* What you need to do *
Only the lines of the data below from the one with "Smok Stick N18" through the one with "total: 424.82 -> 440.42" are wanted. Repeat them exactly.

* Input material *
= Beginning of Section =

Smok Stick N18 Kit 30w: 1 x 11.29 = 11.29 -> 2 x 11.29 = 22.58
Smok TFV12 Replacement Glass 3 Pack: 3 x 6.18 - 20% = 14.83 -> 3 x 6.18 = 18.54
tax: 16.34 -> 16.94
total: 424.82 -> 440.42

= End of Section =
= Beginning of Section =

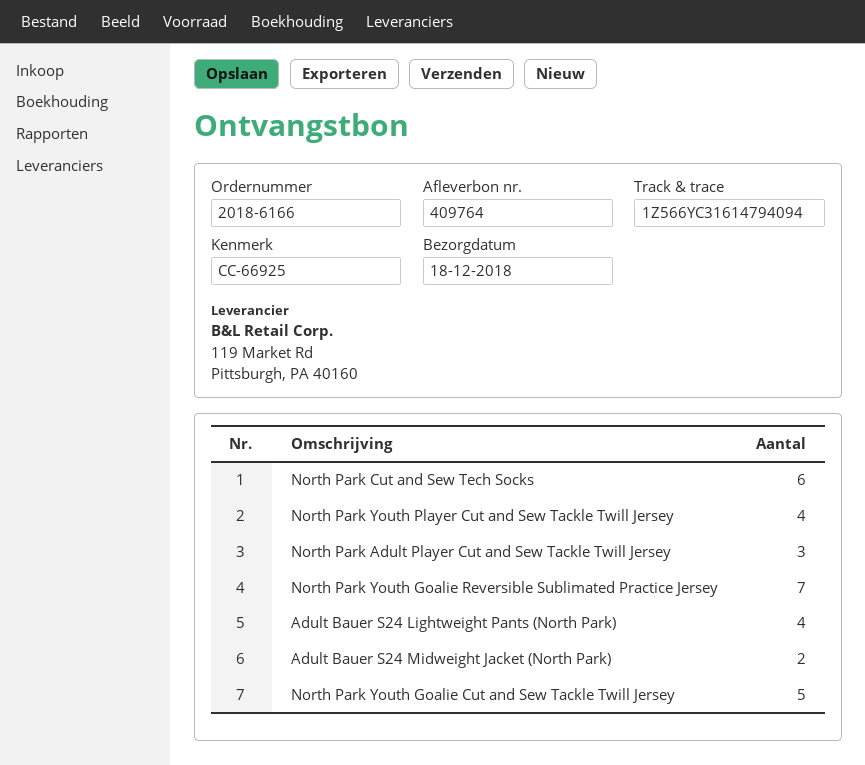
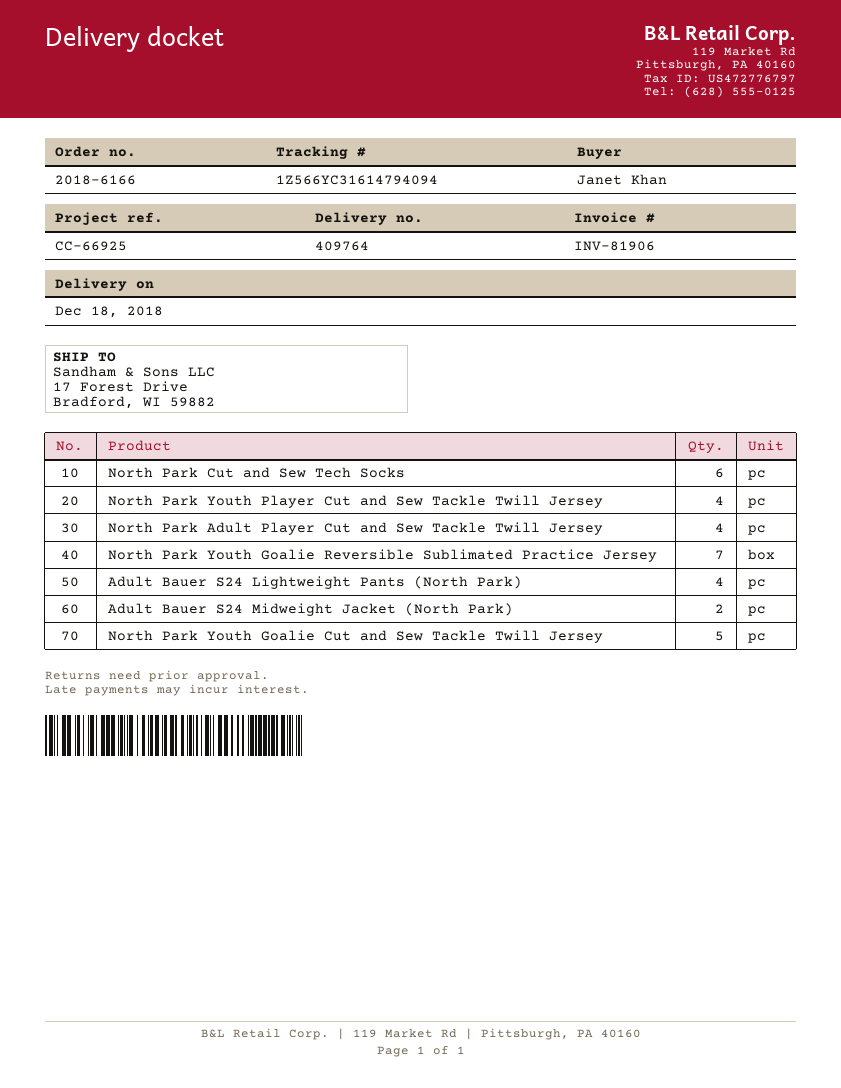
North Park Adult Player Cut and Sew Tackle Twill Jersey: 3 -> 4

= End of Section =

* Your response *
Smok Stick N18 Kit 30w: 1 x 11.29 = 11.29 -> 2 x 11.29 = 22.58
Smok TFV12 Replacement Glass 3 Pack: 3 x 6.18 - 20% = 14.83 -> 3 x 6.18 = 18.54
tax: 16.34 -> 16.94
total: 424.82 -> 440.42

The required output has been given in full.